Interdisciplinary Stroke research

Targeting eNOS for stroke protection

Focal cerebral ischemia is caused by a local loss of cerebral blood flow (CBF). In this situation collateral arteries respond via dilation to preserve CBF in the affected region. The degree of collateral blood flow determines the lesion core where cells undergo ischemic damage. This ischemic core is surrounded by the so called "penumbra" where cells are functionally silent but metabolically still intact. Therefore, one major aim in the treatment of ischemic stroke is the rapid restoration of CBF.

eNOS-derived NO may preserve collateral blood flow during ischemia thus reducing neuronal damage. HMG-CoA reductase-inhibitors (statins), drugs which lower elevated cholesterol levels, were shown to enhance eNOS expression and augment CBF which results in acute neuro-protection. Furthermore, studies like the Heart Protection Study and the Anglo-Scandinavian Cardiac Outcomes Trial provide strong support for statin therapy in reducing stroke incidence in patients with average or low LDL (low-density lipoprotein) cholesterol levels. In addition to the experimental evidence of neuroprotection (i.e. better outcome and reduced cerebral infarct size), this data supports a role for statins in stroke prevention (i.e. fewer strokes).

Moderately or highly active individuals show reduced stroke incidence or mortality relative to low-active individuals. In addition to statins, also physical activity may provide stroke-protective effects via eNOS-dependent mechanisms. Our group was able to correlate voluntary physical activity to eNOS mediated CBF augmentation and neuroprotection in experimental stroke studies. Physical activity was shown to improve endothelial function, which enhances vasodilation and vasomotor function. The exact mechanism of eNOS regulation in this paradigm is still unclear, but it is known that physical activity acts on the endothelium via shear stress, which is the main physiological stimulus for the activation of flow-mediated dilation.

Taken together, augmentation of eNOS appears as a preventive and therapeutic target for stroke treatment.

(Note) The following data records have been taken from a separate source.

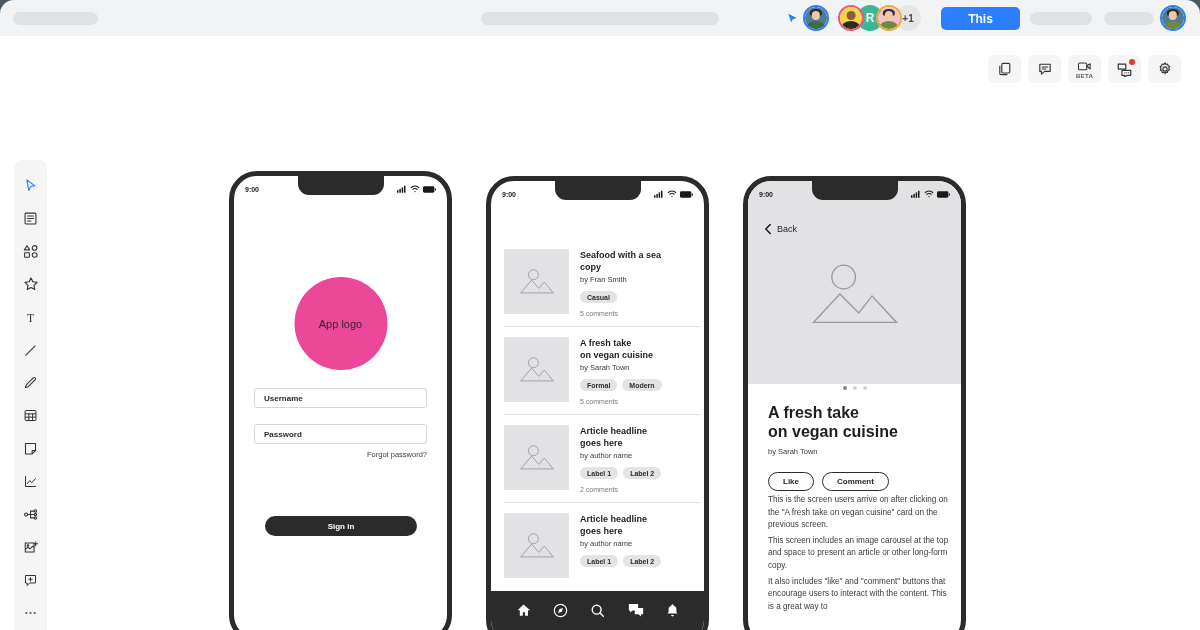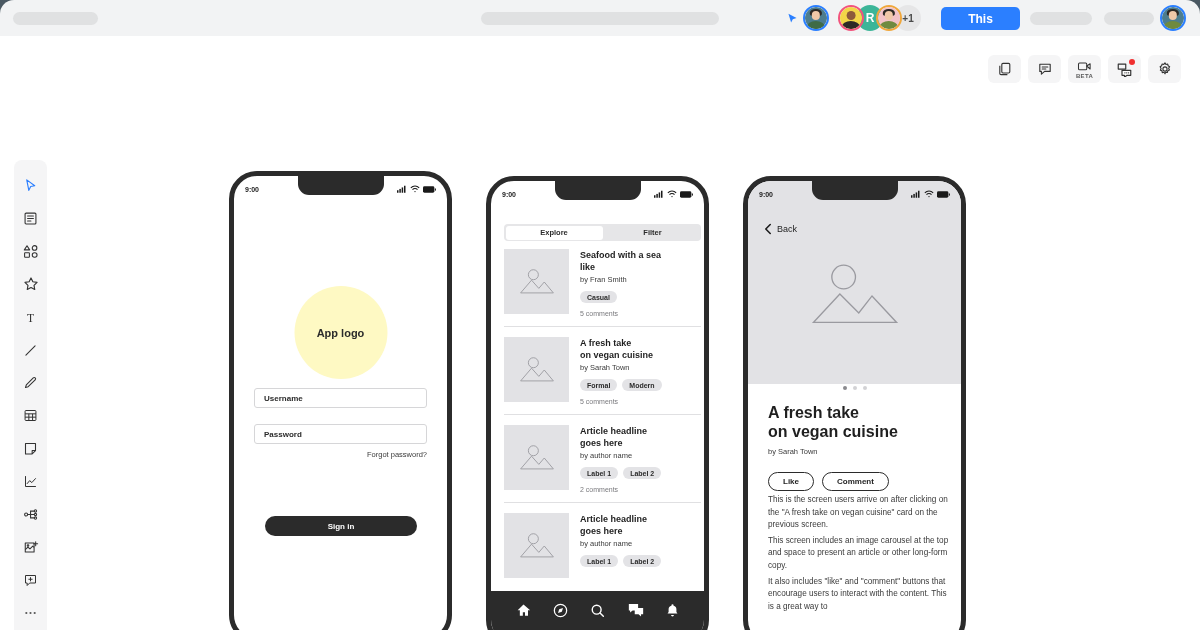--- a/index.html
+++ b/index.html
@@ -523,10 +523,6 @@
         </span>
       </div>
 
-      <div class="seg">
-        <div class="seg-item active">Explore</div>
-        <div class="seg-item">Filter</div>
-      </div>
 
       <div class="cards">
 

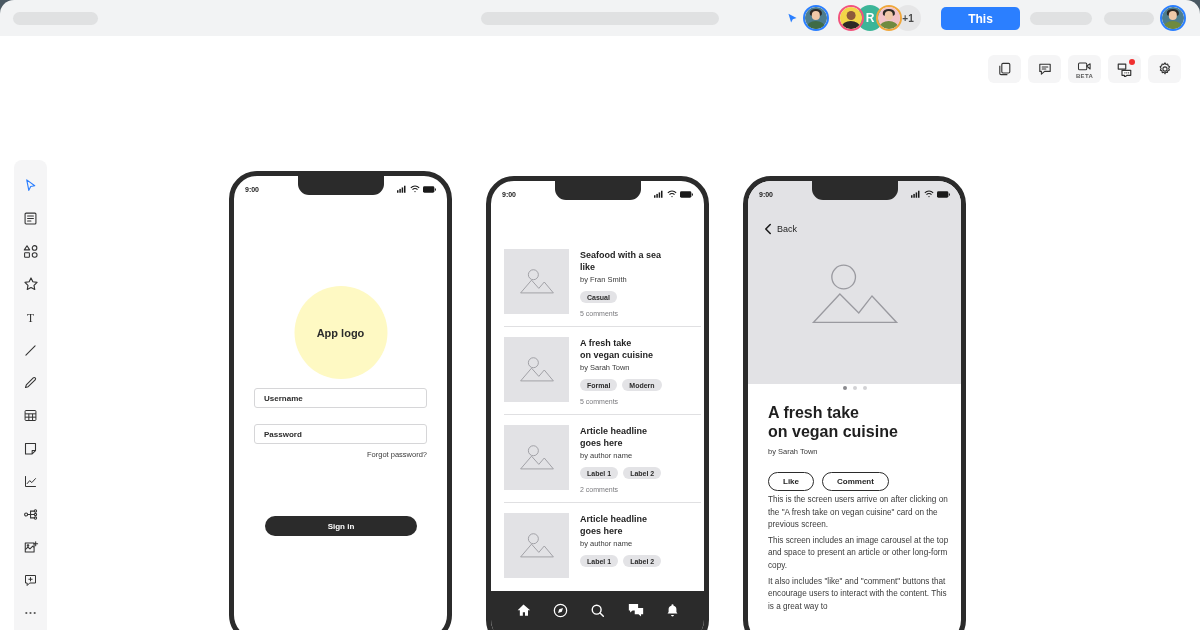--- a/index.html
+++ b/index.html
@@ -535,7 +535,7 @@
           </div>
           <div class="card-body">
             <div class="card-title">Seafood with a sea
-like</div>
+copy</div>
             <div class="card-author">by Fran Smith</div>
             <div class="tags">
               <span class="tag">Casual</span>

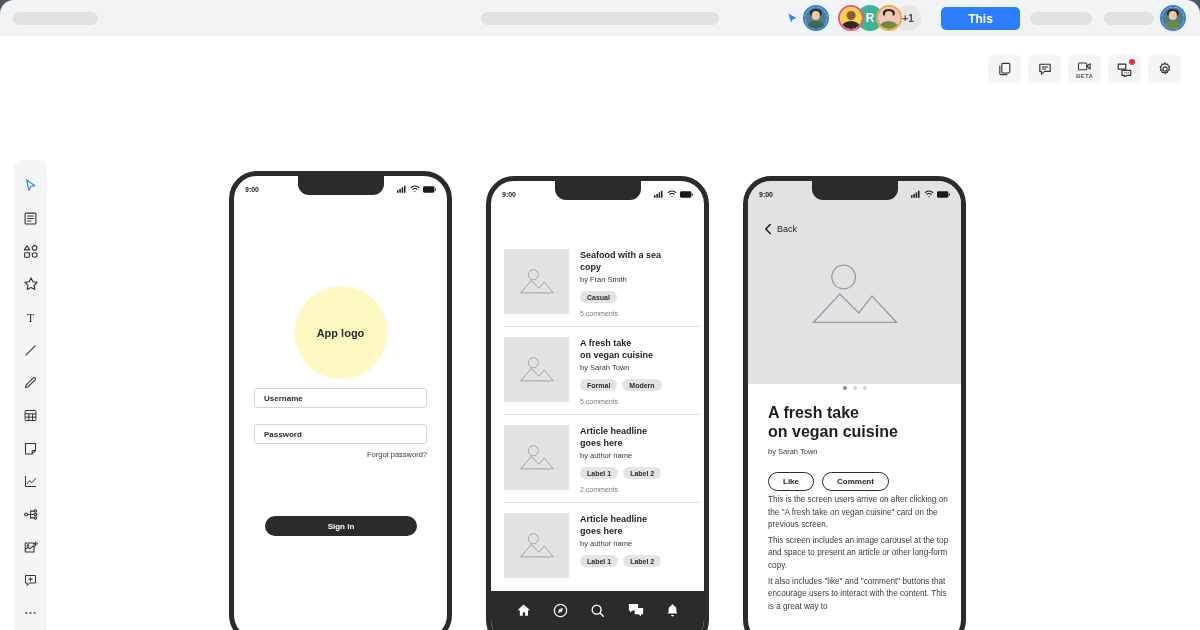--- a/index.html
+++ b/index.html
@@ -165,12 +165,12 @@
   
   #phone1 { left: 229px; top: 135px; width: 223px; height: 472px; }
   .logo-circle {
-    position: absolute; left: 50%; top: 110px;
+    position: absolute; left: 50%; top: 101px;
     transform: translateX(-50%);
     width: 93px; height: 93px;
-    border-radius: 50%; background: #fef9c3;
+    border-radius: 50%; background: #ec4899;
     display: flex; align-items: center; justify-content: center;
-    font-size: 11px; font-weight: 700; color: #2b2b2b;
+    font-size: 11px; font-weight: 400; color: #2b2b2b;
   }
   .field {
     position: absolute; left: 20px;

EPCAS - Endothelial Function and Progenitor Cells in Acute Ischemic Stroke (NCT01289795)

Endothelial dysfunction is a key component of atherosclerosis which contributes to the development of cardio- and cerebrovascular diseases. However, endothelial dysfunction (ED) is not established as a risk factor for ischemic stroke. As a novelty the proposed trial investigates the following variety of indirect markers of endothelial function in acute ischemic stroke: circulating endothelial progenitor cells (EPC), endothelial microparticles (EMP), ENDOPAT (RH- PAT ratio) in two regards: 1) time after ischemic events (< 48h, Days 4-5, day 7 or at discharge) 2) etiological stroke subtypes. It is not known whether these parameters are changed after acute cerebral ischemia and could possibly serve as specific target for treatment.

Migraine and Endothelial Dysfunction (NCT01388699)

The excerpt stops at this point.